In the data below, find every line with the word "text" and copy it out.

[Front-end code edit data]
#####

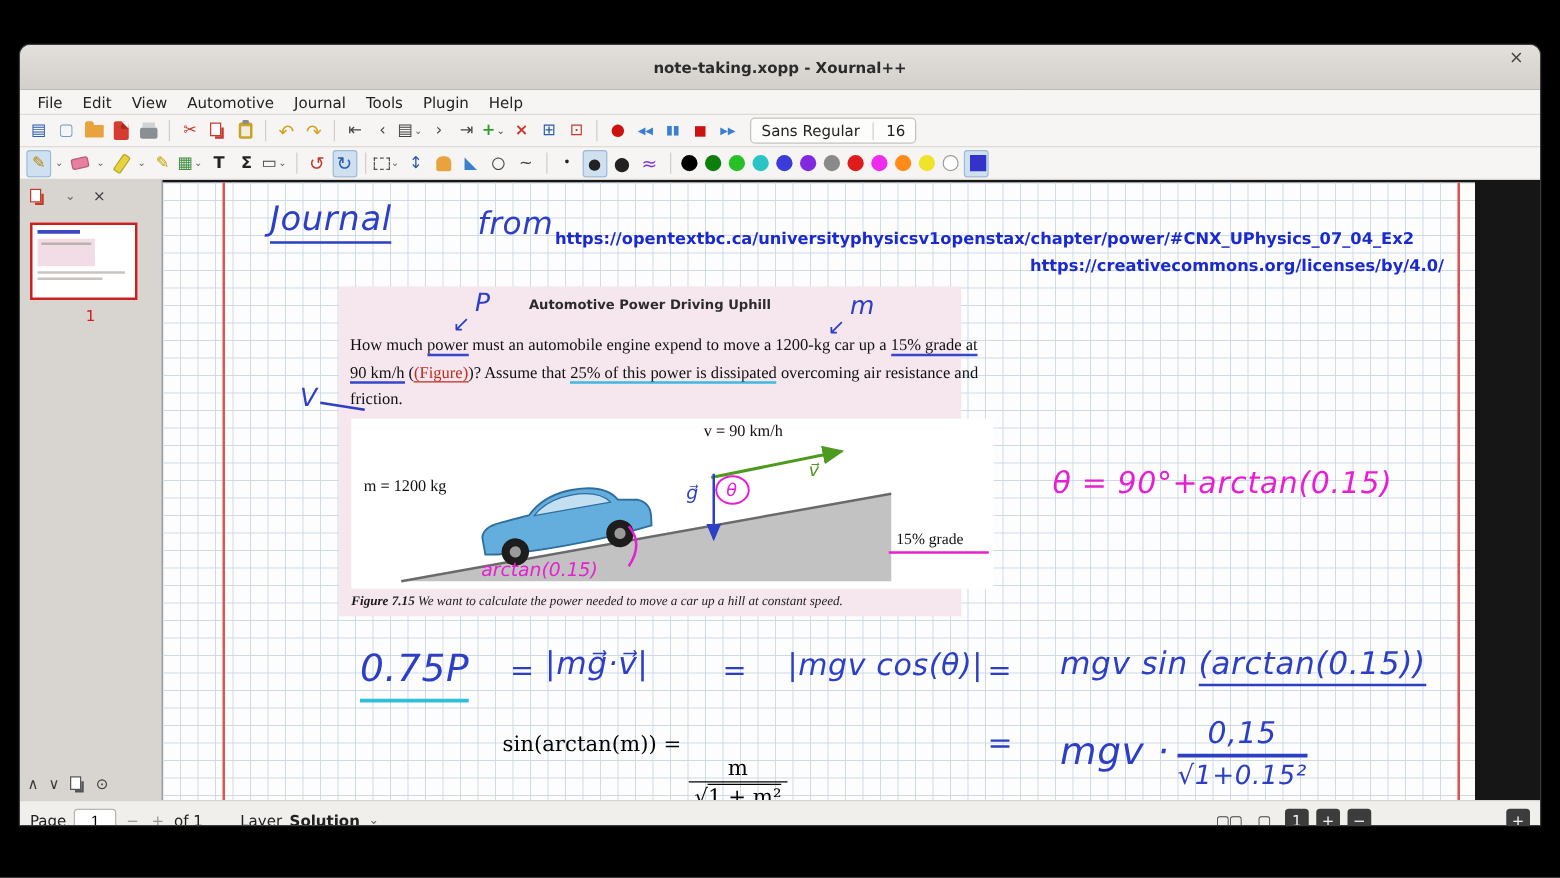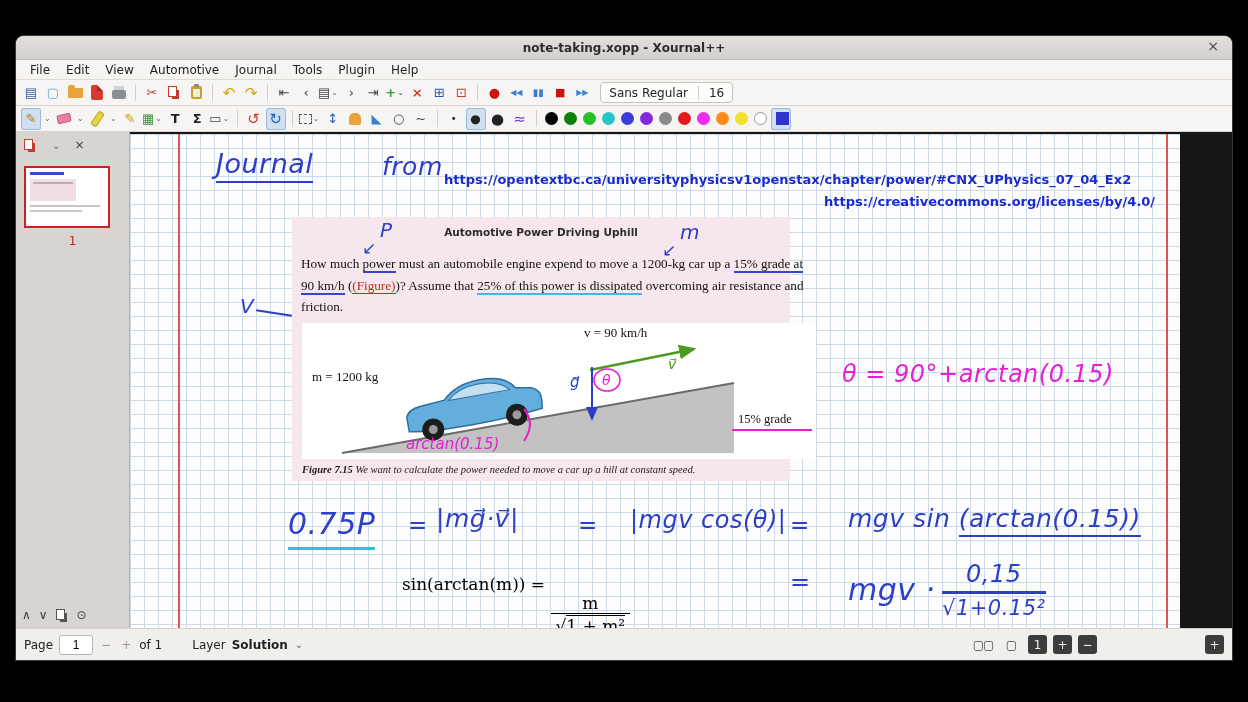--- a/index.html
+++ b/index.html
@@ -10,7 +10,7 @@
             box-shadow:0 0 0 1px #3a3a3a; }
 
   
-  .titlebar { height:24px; background:linear-gradient(#e3e0dc,#d3cfca);
+  .titlebar { height:36px; background:linear-gradient(#e3e0dc,#d3cfca);
               border-bottom:1px solid #bdb9b4; display:flex; align-items:center;
               justify-content:center; position:relative; font-size:12px;
               font-weight:bold; color:#2b2b2b; }

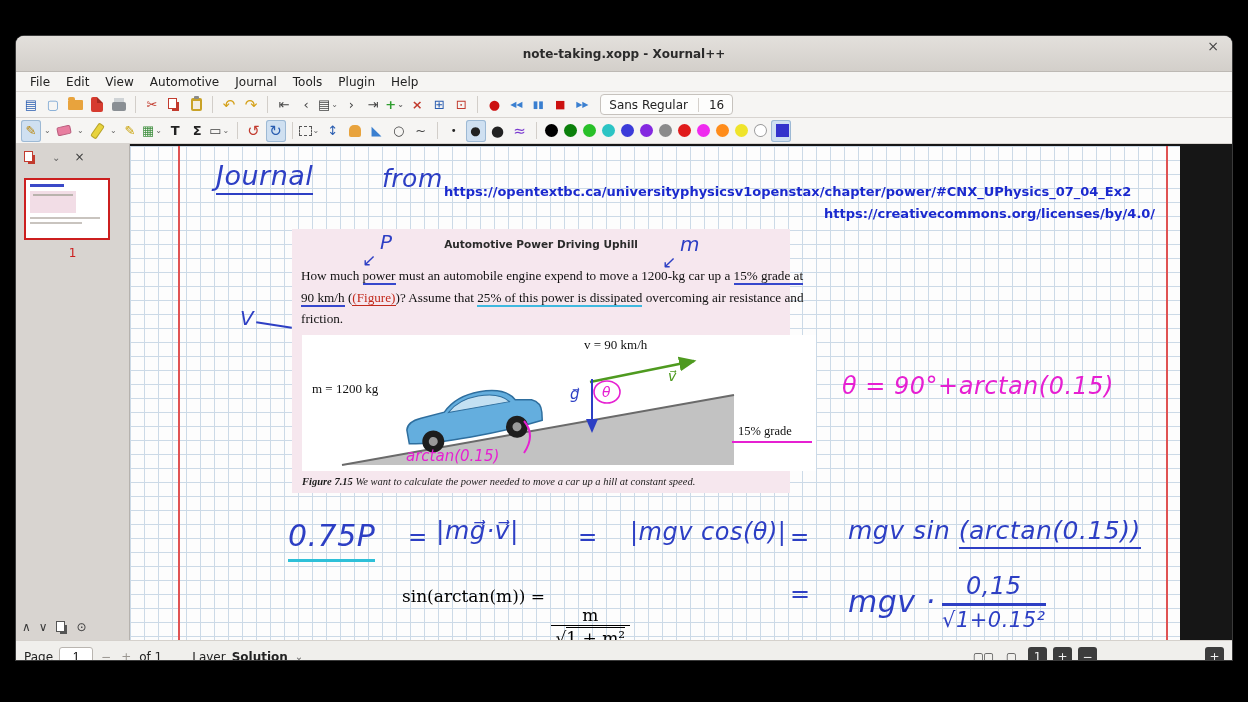--- a/index.html
+++ b/index.html
@@ -87,7 +87,7 @@
   .url { color:#1b2ace; font-weight:bold; font-size:13px; white-space:nowrap;}
 
   
-  .exbox { position:absolute; left:162px; top:83px; width:498px; height:264px;
+  .exbox { position:absolute; left:141px; top:83px; width:498px; height:264px;
            background:#f6e7ee; }
   .ex-title { position:absolute; top:9px; left:0; width:100%; text-align:center;
               font-size:10.5px; font-weight:bold; color:#2b2b2b; }

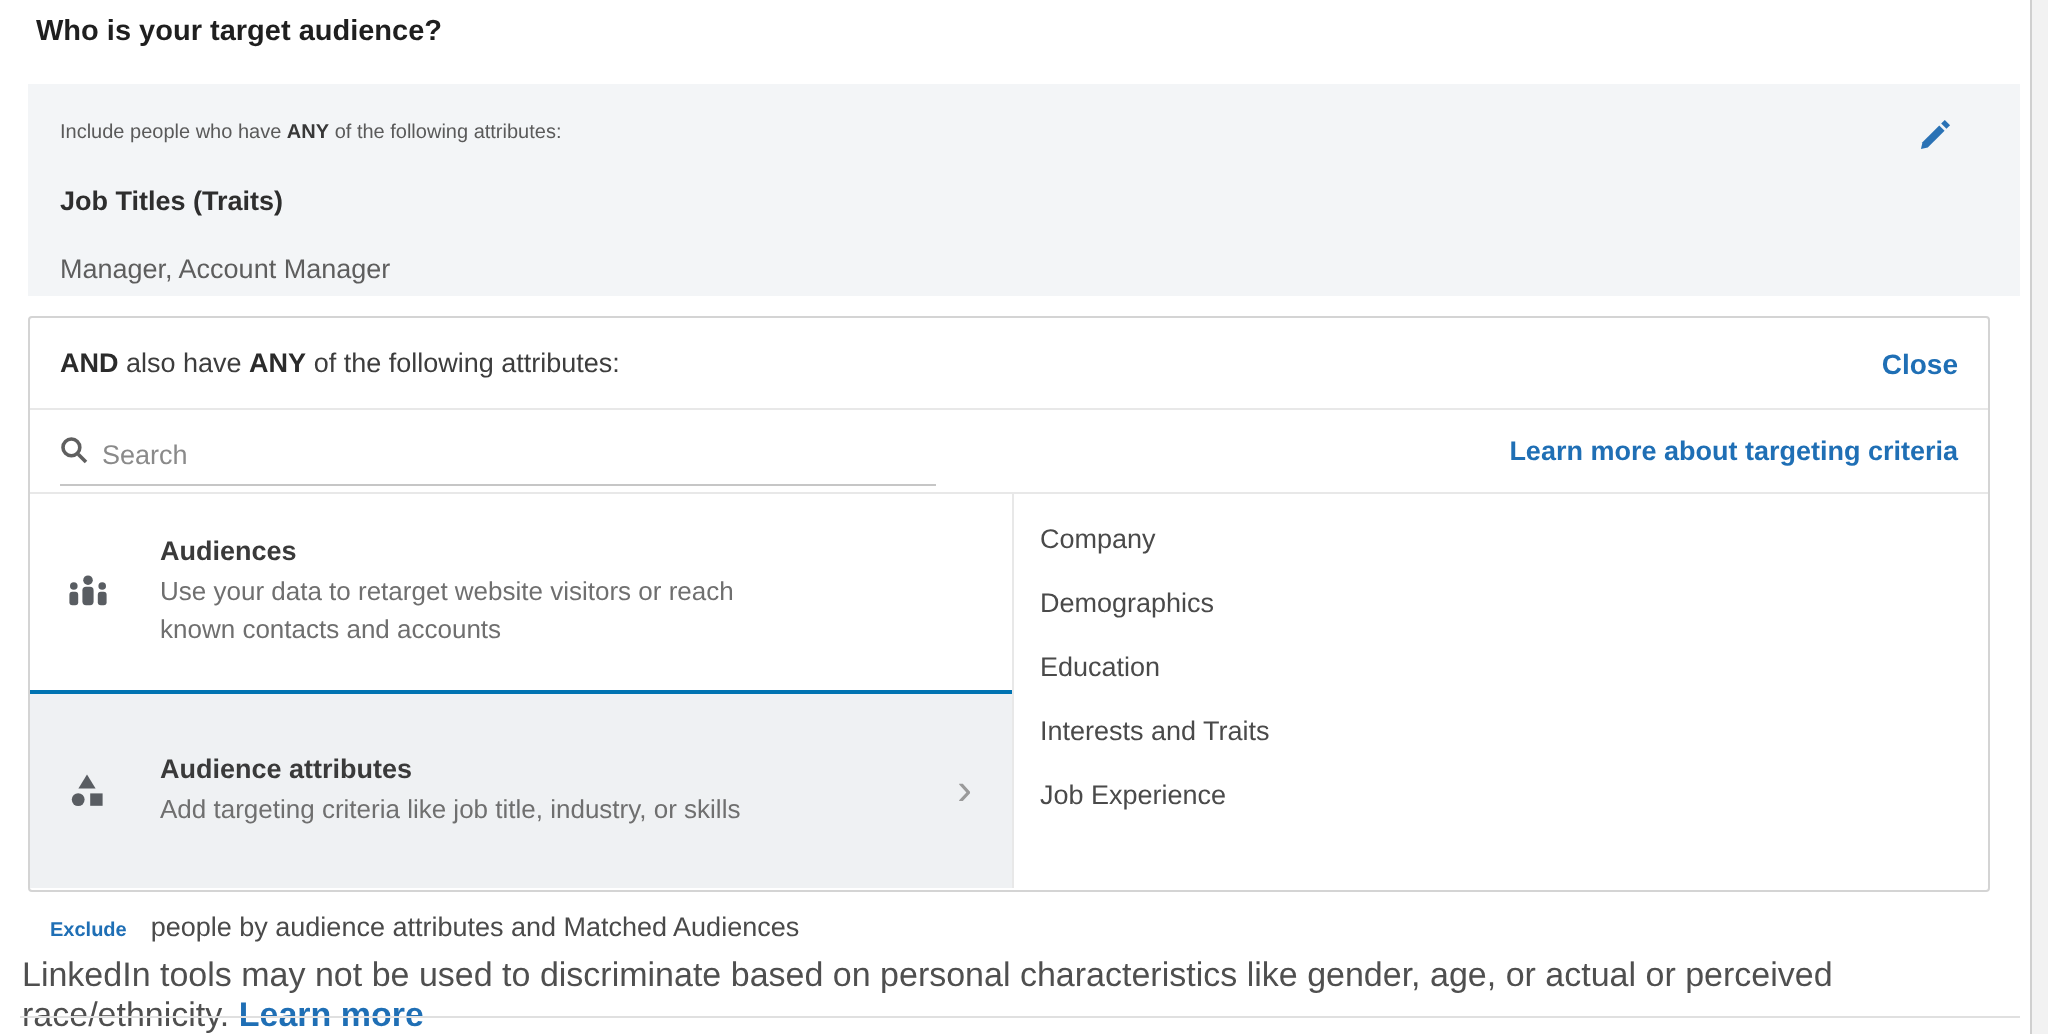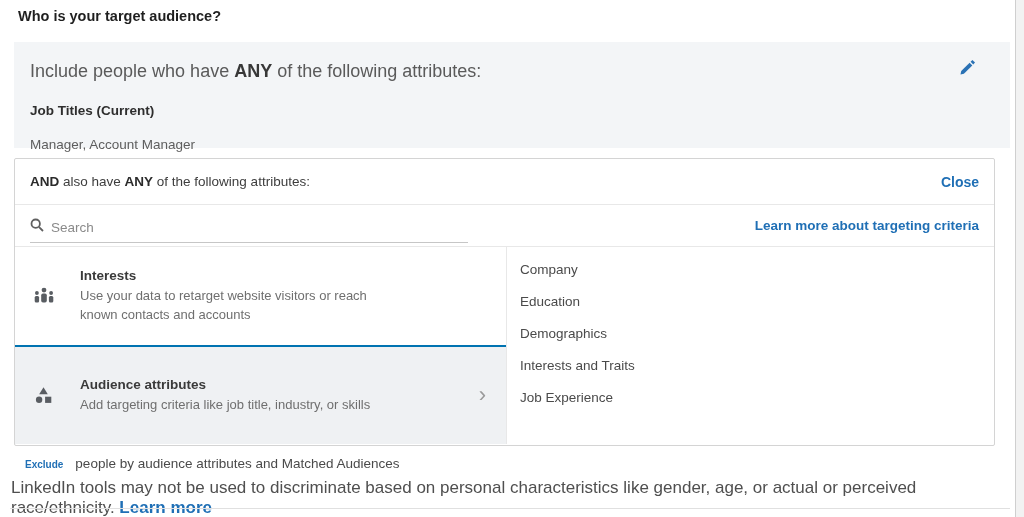--- a/index.html
+++ b/index.html
@@ -15,7 +15,7 @@
   
   .include-panel { position:absolute; left:14px; top:42px; width:996px; height:106px;
     background:#f3f5f7; padding:19px 16px; }
-  .include-intro { font-size:18px; color:#5a5a5a; }
+  .include-intro { font-size:10px; color:#5a5a5a; }
   .include-intro b { color:#383838; }
   .edit-btn { position:absolute; top:16px; right:32px; width:22px; height:22px;
     background:transparent; border:none; cursor:pointer; }

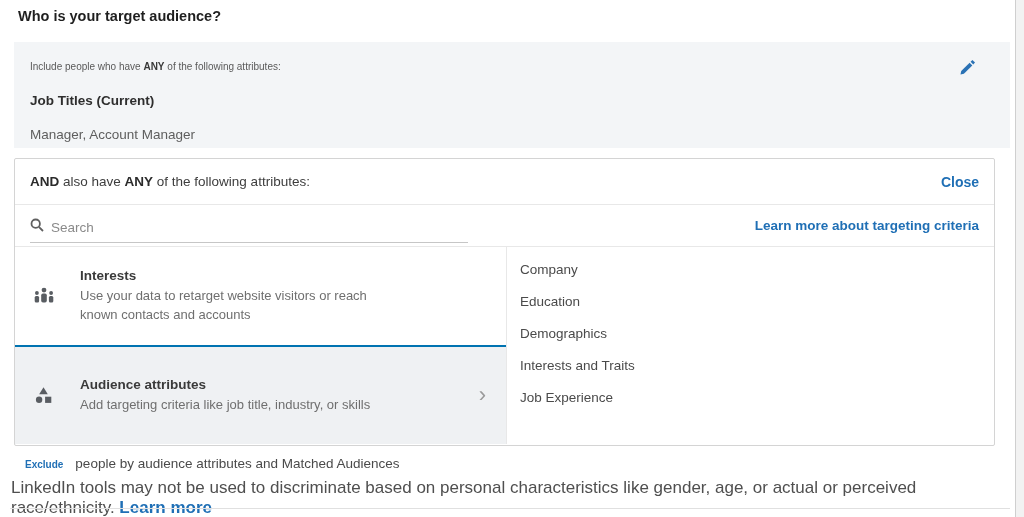--- a/index.html
+++ b/index.html
@@ -85,7 +85,7 @@
         </svg>
       </span>
     </button>
-    <div class="attr-label">Job Titles (Current)</div>
+    <div class="attr-label">Job Titles (Traits)</div>
     <div class="attr-values">Manager, Account Manager</div>
   </div>
 

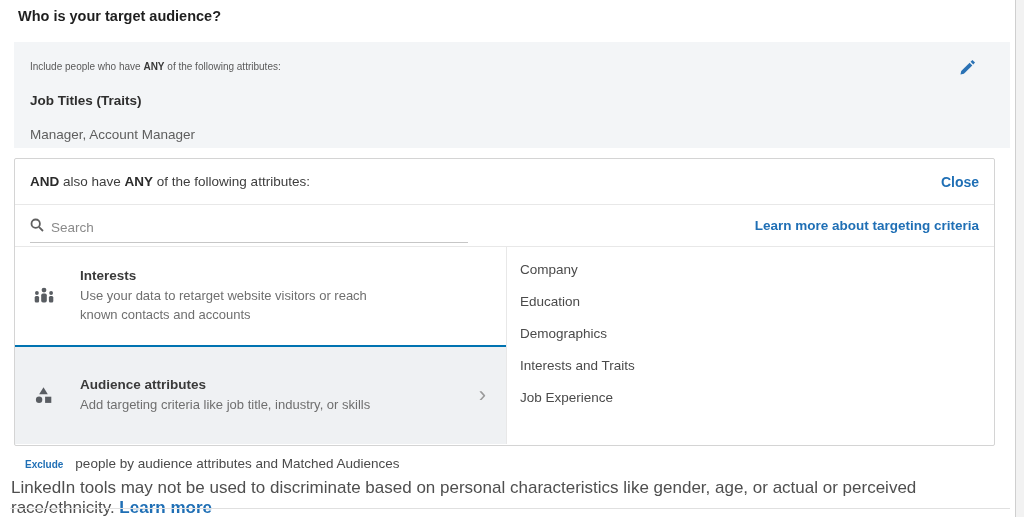--- a/index.html
+++ b/index.html
@@ -124,7 +124,7 @@
             </svg>
           </span>
           <span class="option-text">
-            <div class="option-title">Interests</div>
+            <div class="option-title">Audiences</div>
             <div class="option-desc">Use your data to retarget website visitors or reach known contacts and accounts</div>
           </span>
         </div>

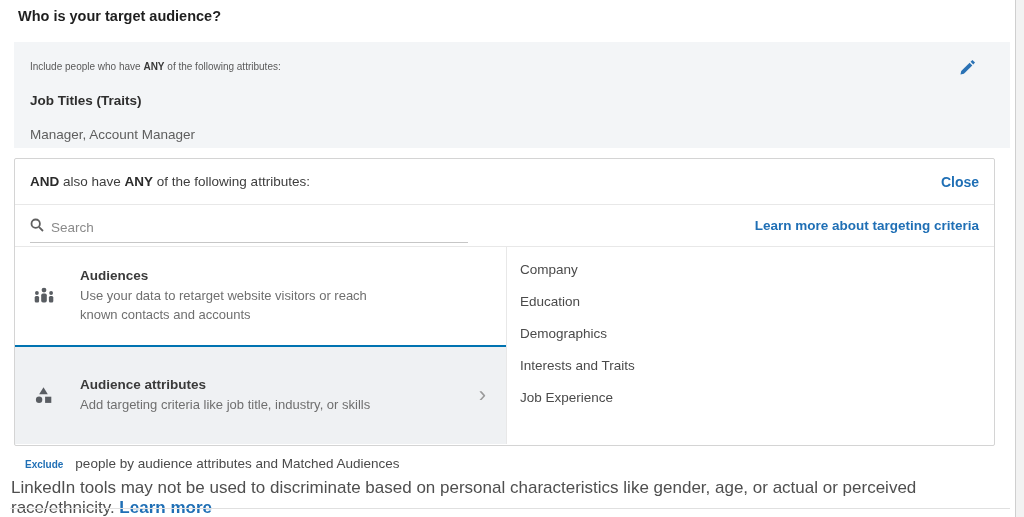--- a/index.html
+++ b/index.html
@@ -148,8 +148,8 @@
 
       <div class="right-col">
         <div class="category-item">Company</div>
+        <div class="category-item">Demographics</div>
         <div class="category-item">Education</div>
-        <div class="category-item">Demographics</div>
         <div class="category-item">Interests and Traits</div>
         <div class="category-item">Job Experience</div>
       </div>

#####

■ RESULT OF THIS TASK
   .ex-title { position:absolute; top:9px; left:0; width:100%; text-align:center;
           <span class="option-text">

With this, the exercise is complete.